Writing about the Lady In The Van

Writing about Miss Shepherd

Alan Bennett

Remarkably, Alan Bennett is adamant the geographical living arrangements between himself and Miss Shepherd did not greatly impinge on him.

“She kept herself very much to herself,” Bennett explains. “But when I was writing or trying to write, it was very often just staring out of the window. And the van was in my eye line. Her day would begin with the doors of the van being theatrically flung wide and then various bags, contents nameless, would be hurled out. Two white legs appeared and she would come out backwards. I got used to all that, and of the sound of the van door. And I was slightly accommodating to her in the sense that I didn’t make a row at night if I was coming in.

“But I don’t think she accommodated herself to me,” he laughs. “She did exactly as she wanted. She also had no sense of humour at all. I never saw her laugh.

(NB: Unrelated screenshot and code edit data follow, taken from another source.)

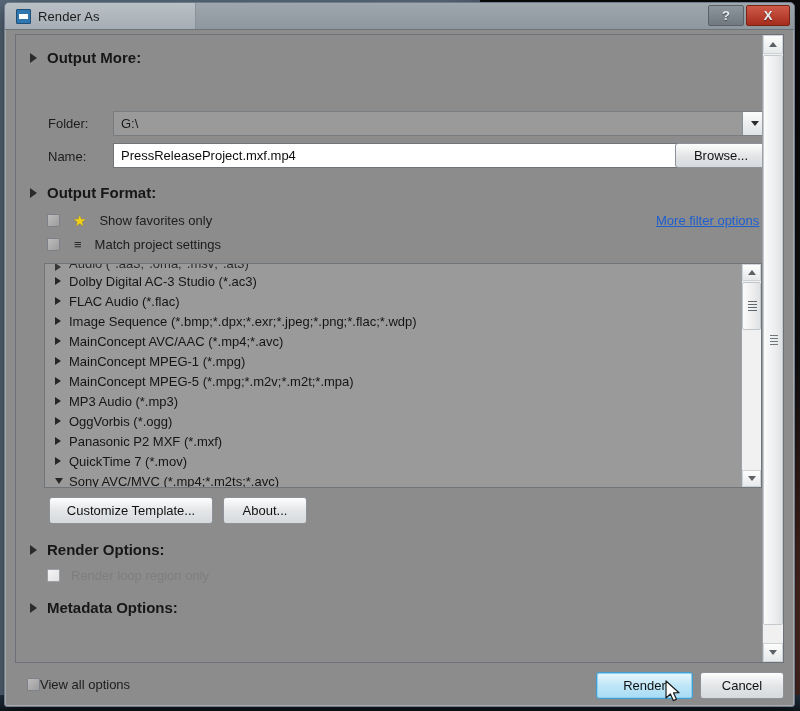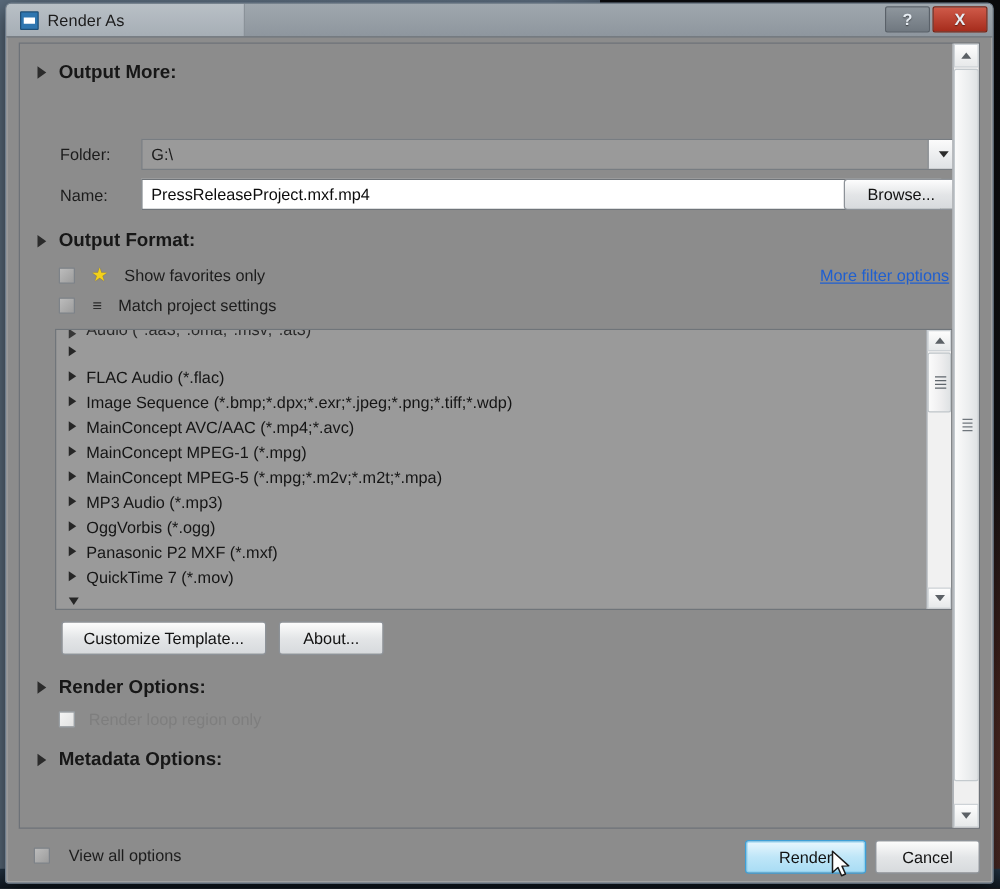"Dolby Digital AC-3 Studio (*.ac3)" span { html: none -> <span>Dolby Digital AC-3 Studio (*.ac3)</span> }
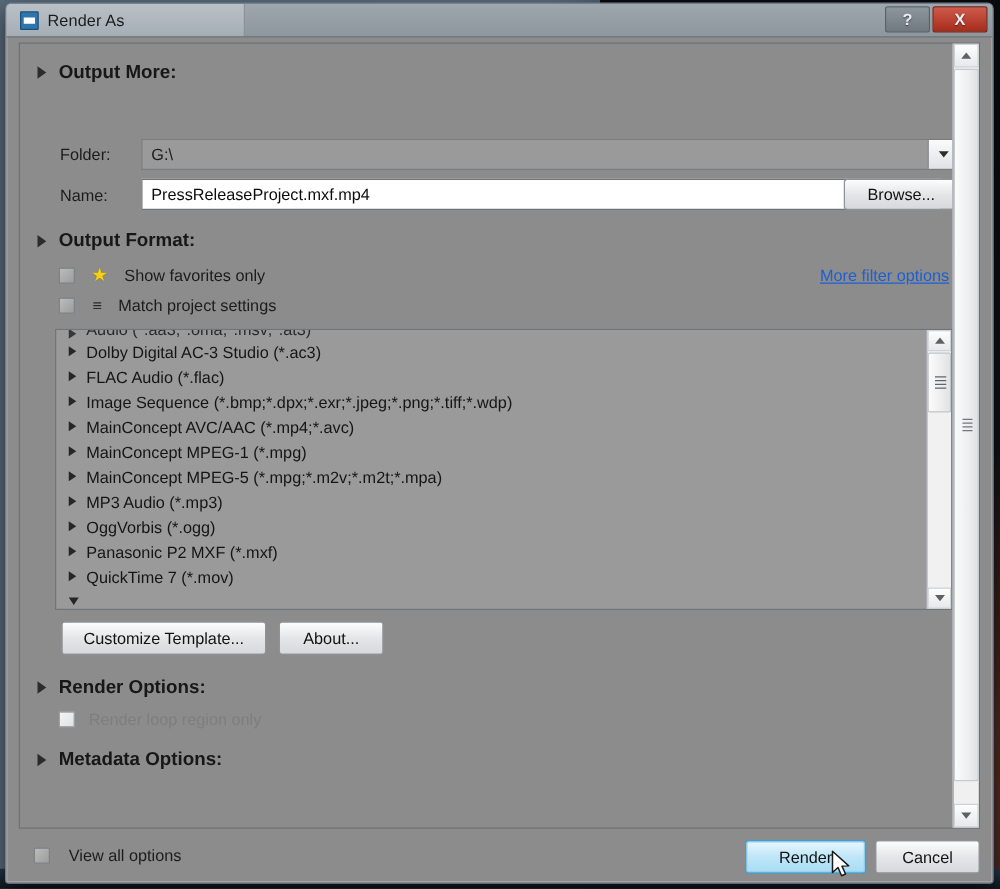"Image Sequence" span { text: .tiff -> .flac }
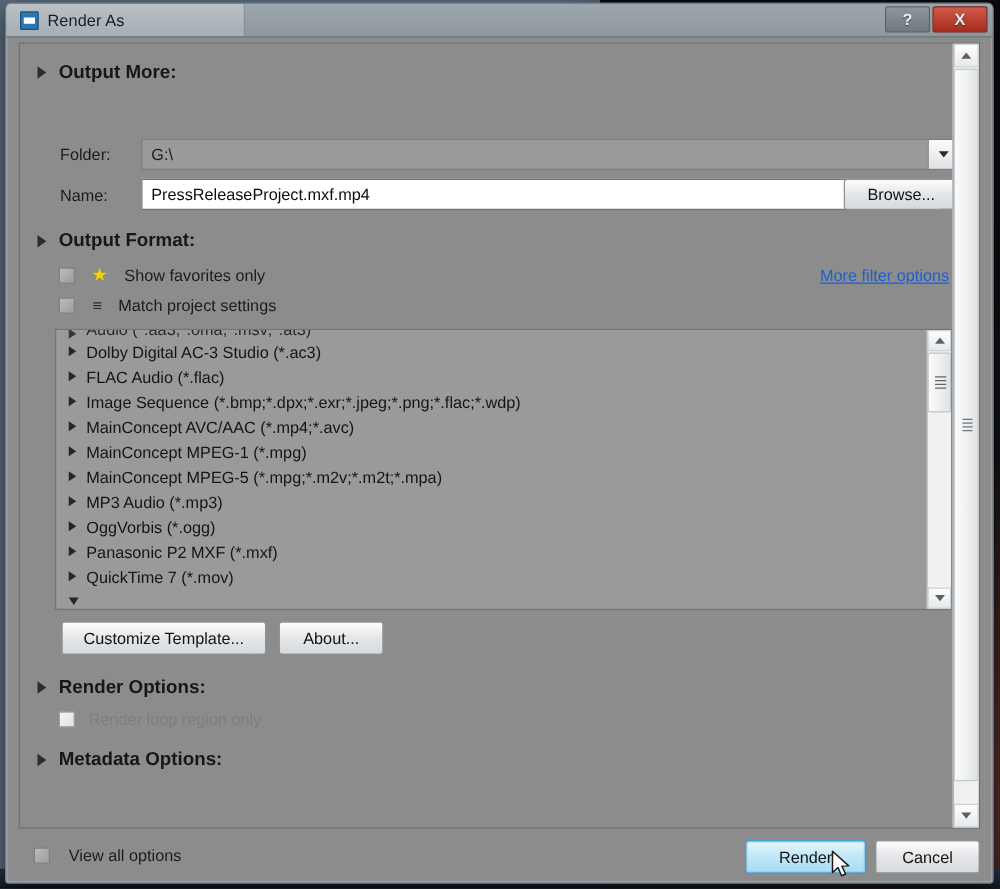"Sony AVC/MVC (*.mp4;*.m2ts;*.avc)" span { html: none -> <span>Sony AVC/MVC (*.mp4;*.m2ts;*.avc)</span> }
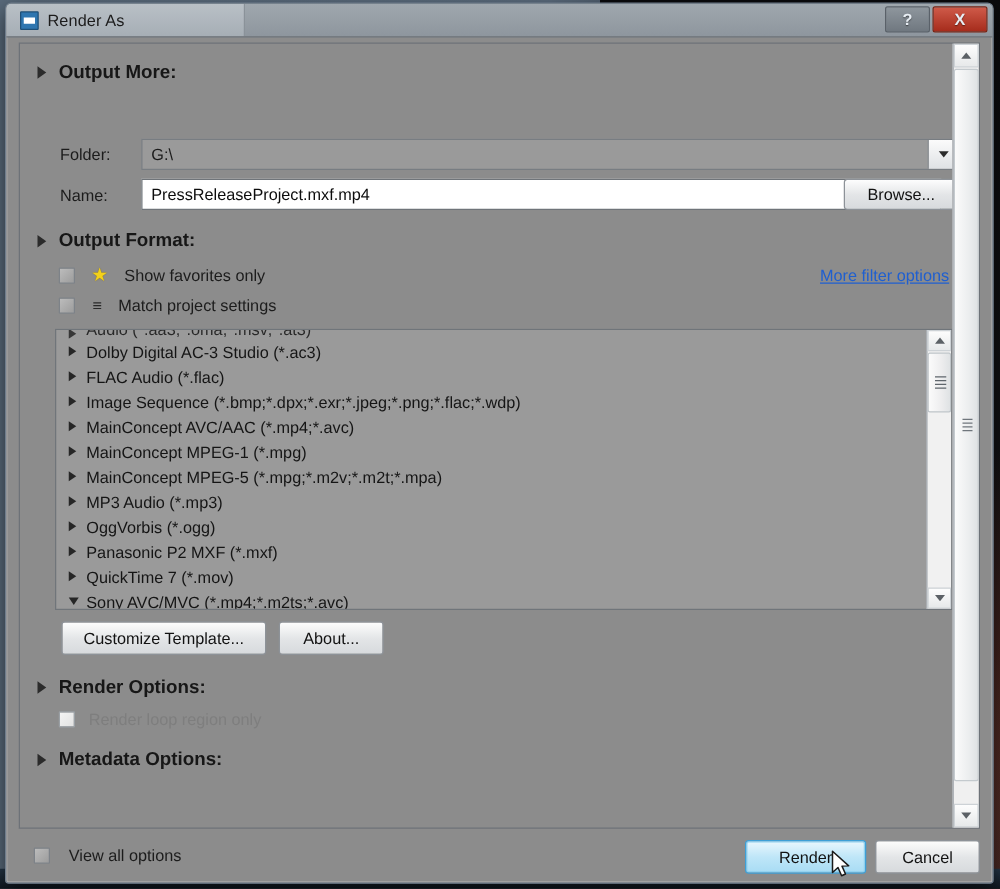"View all options" span.lbl { margin-left: 15px -> 0 }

She did say things which were funny which I instantly wrote down.  She talked of herself in the third person, which is always a danger sign, I think, with people. And she talked of the nation. She had a notion of herself as a person of some substance and equated herself with the nation’s leaders.

“She was very strong-willed,” he admits. “Her will was much stronger than mine. If I would have tried to get her out it would have been such a performance that it just wasn’t worth it really. Also, I wasn’t bothered about the garden, I’m not one of nature’s gardeners.”

Perhaps as equally remarkable was Bennett’s ability to resist the temptation to write about the curious woman who lived just under his nose for so long.

“Ha, I’ve never had to resist the temptation to write! “ he guffaws. “It’s quite easy to resist the temptation to write. I could see she was an interesting subject because she was very eccentric but there would be no question of writing about her while she was there as that would focus attention on me as well. I didn’t want people coming to look at the van or coming to look at me.”

After Bennett published his memoir in the London Review of Books, Miss Shepherd’s brother contacted Bennett and filled in the many blanks about his sister’s life and how she had landed in the van. He revealed Miss Shepherd had been an extremely accomplished concert pianist before the Second World War who had trained in Paris with the virtuoso Alfred Cortot. He talked about Miss Shepherd’s religious fervour and her desire as a young woman to become a nun. The reality of life in a strict convent where music was forbidden nearly broke her, something she would suffer from psychologically throughout her life.

Her brother also told Bennett about a hit-and-run road accident with which Miss Shepherd had been involved and how she believed she had been solely responsible for the death of a young motorcyclist.

The discovery of the sad but fascinating details of Miss Shepherd’s life, gave Bennett the colour and the texture he needed with which to write the play.  But a problem remained – himself.

“I could see how she would make a good character in a play but I couldn’t see how I could tell my own story. That made it quite difficult to write,” Bennett explains. “It was only when I thought of splitting myself in two that I could see how I could do it.”

Hytner explains how he sees it: “I think a lot of writers and creative people see themselves as both the person who lives the life and the person who turns the life into literature and into art.”

When it came to the film version, Bennett and Hytner spent nine months working on the screenplay together.

“The script was constantly being revised and improved and tinkered with,” Loader explains. “Alan and Nick have a shorthand and Alan trusts Nick’s judgement so Nick asks Alan for things he thinks are missing. It was a discovery of what had worked in the play and would work on film and a discovery of what had worked in the play and wouldn’t work in the film.”

The creative team discovered a freedom that came with distance. The script for the stage play had been written 10 years after Miss Shepherd’s death. Now a further 15 years on and Bennett felt less of a need to hold certain things back  and less inclined to stick to a precise chronology of events. For example, knowing what he now does about Miss Shepherd which he did not know when she was alive, the Miss Shepherd of The Lady In The Van is infused with a real sense of regret and of what might have been that Bennett does not claim to have noticed during her lifetime.

“She was what I was given to write about,” he says.  “Some writers spend their lives writing about going to Patagonia or their time between the thighs of two dozen women. This was rather duller but nevertheless this is what I was landed with. That’s what you have to do when you write, you just have to play the card next to your thumb, as it were.”